Failure to Record Delirium as a Complication of Intra-aortic Balloon Pump Treatment: A Retrospective Study

This study was conducted to determine whether or not diagnosis and treatment of delirium among patients treated with the intra-aortic balloon pump (IABP) correlates with the recording of this complication on discharge records. Since prior episodes of delirium are one of the few clear risk factors for future episodes of delirium, accurate recording of delirium on the discharge summary and list of discharge diagnoses is useful to clinicians. A retrospective review of the charts of all patients (N = 198) who underwent placement of an IABP during 1988; assessment of the type and frequency of medical and neuropsychiatric complications during IABP treatment; and comparison of chart review findings with the Massachusetts General Hospital's computer-generated lists of discharge diagnoses for the same IABP-treated patients was completed. Only 12% of patients diagnosed and treated for delirium had delirium recorded as a discharge diagnosis.

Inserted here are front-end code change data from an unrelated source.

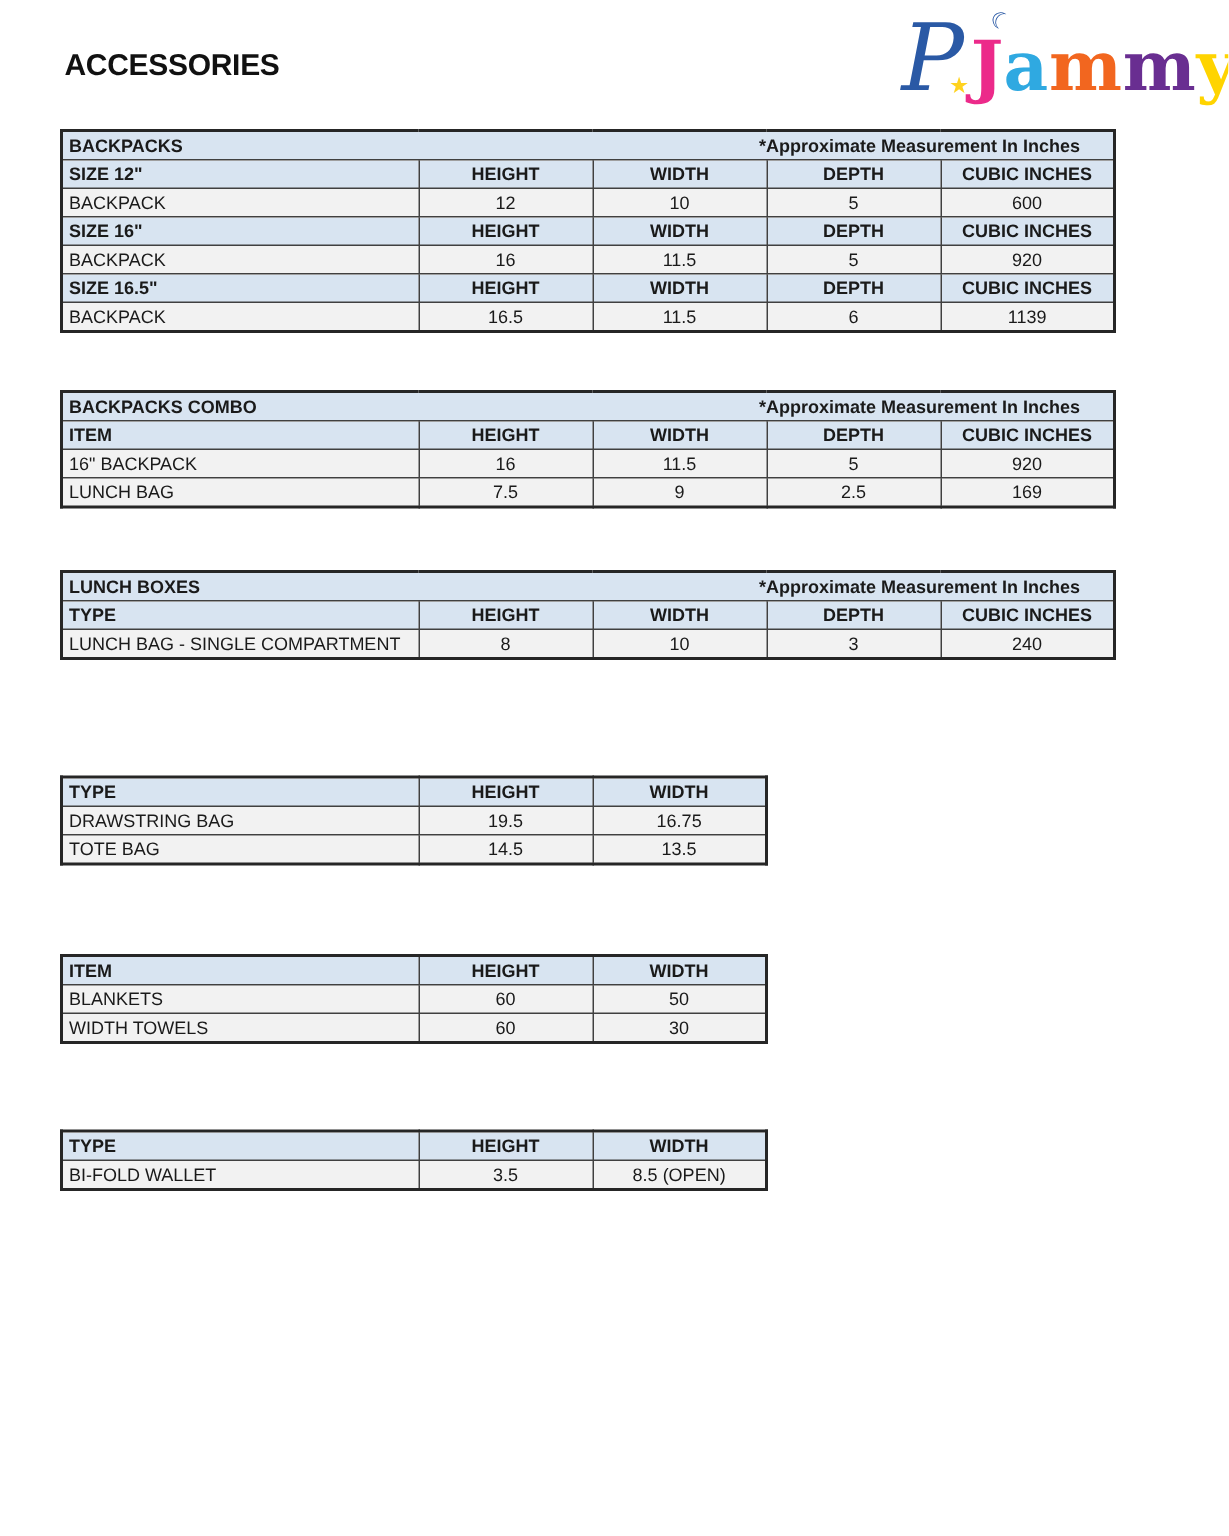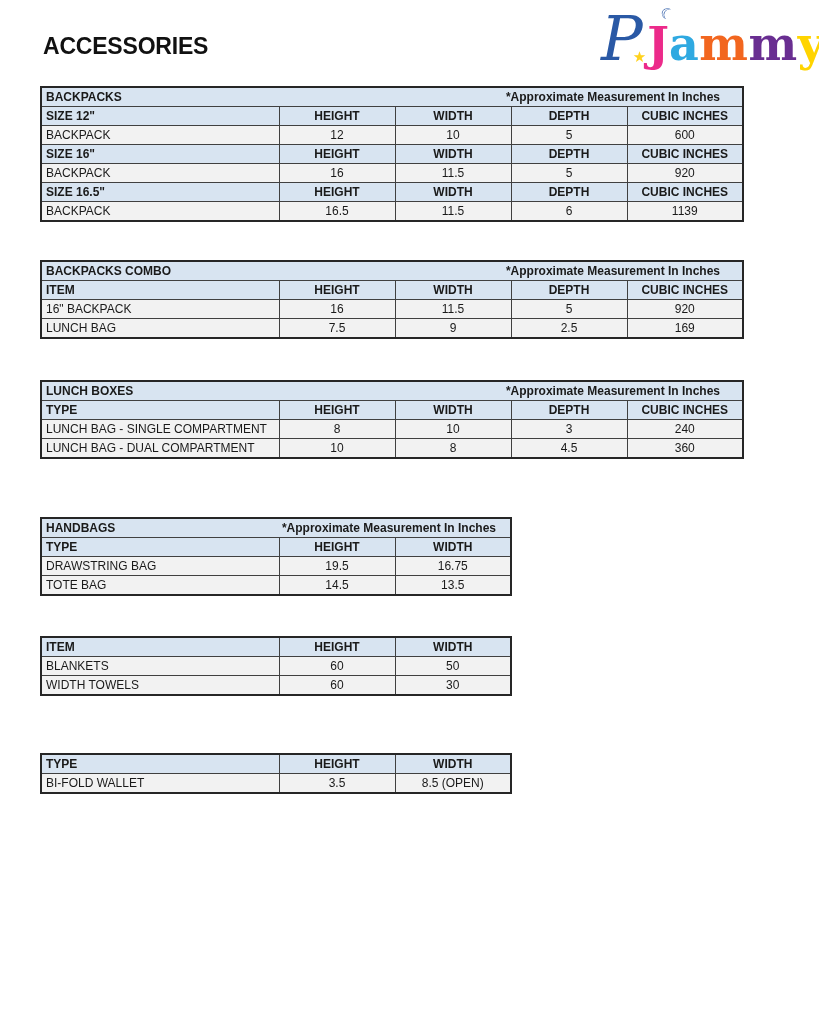"ACCESSORIES" .page-title { font-size: 23px -> 20px }
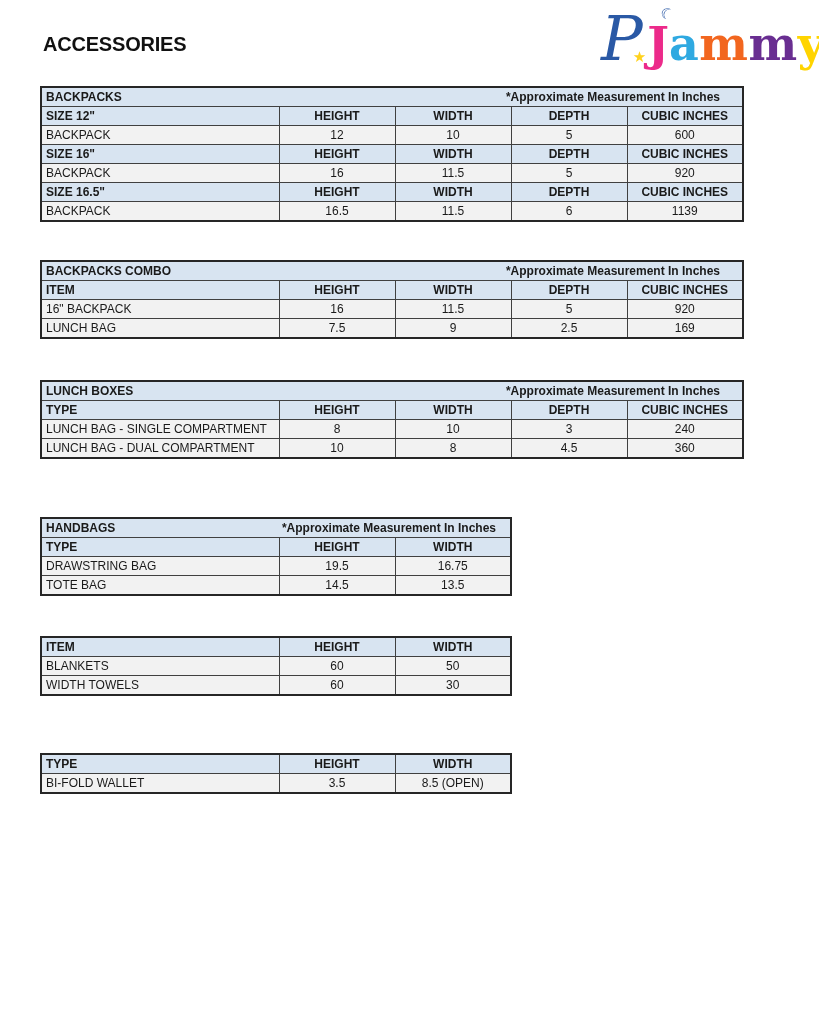"LUNCH BAG - DUAL COMPARTMENT" tr { html: <tr> <td>LUNCH BAG - DUAL COMPARTMENT</td> <td>10</td> <td>8</td> <td>4.5</td> <td>360</td> </tr> -> none }
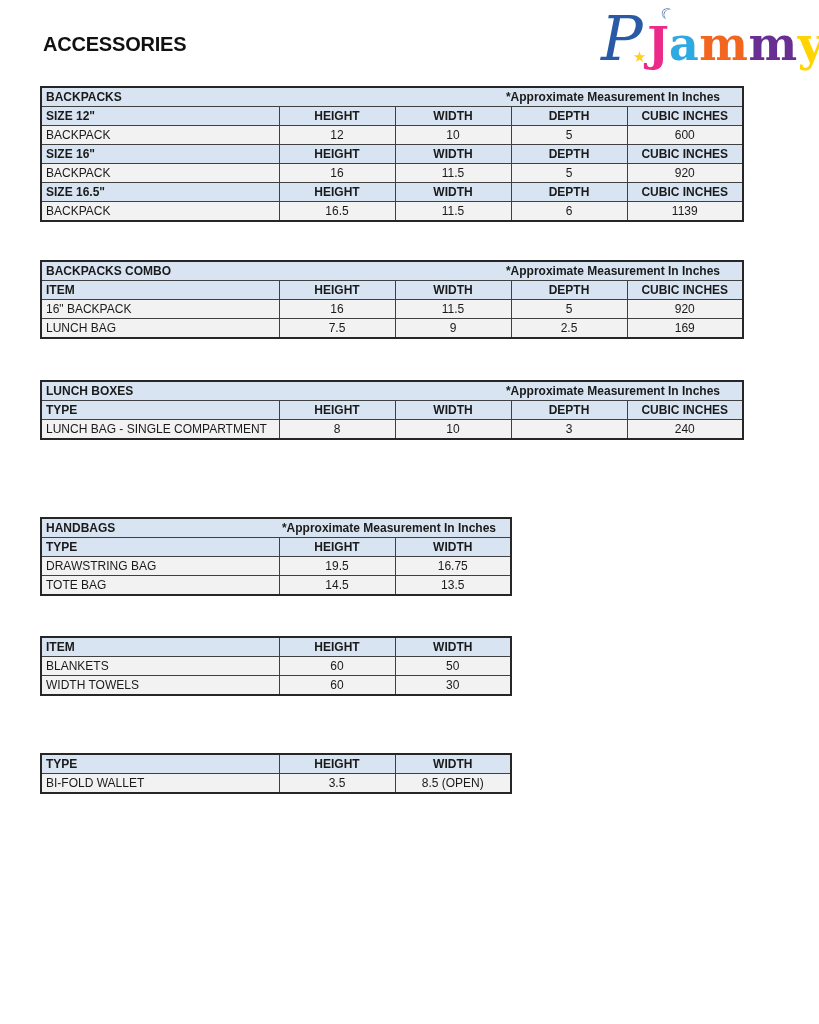"HANDBAGS" tr.row-title { html: <tr> <td> <div> <span>HANDBAGS</span> <span>*Approximate Measurement In Inches</span> </div> </td> </tr> -> none }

In contrast, 44% and 52% of patients who had been diagnosed and treated for cerebrovascular accident and pneumonia, respectively, had these diagnoses recorded among the discharge diagnoses. Receiving a discharge diagnosis of organic brain syndrome increased the likelihood that delirium was recorded as a discharge diagnosis. Delirium is underdiagnosed as a complication associated with IABP-treatment and is under-reported on the list of discharge diagnoses, even when it is diagnosed. Further study is warranted to determine if making the diagnosis of delirium during a patient's hospital course and recording it's a complication at the time of discharge is translated into a higher level of preparedness by physicians during subsequent hospitalizations.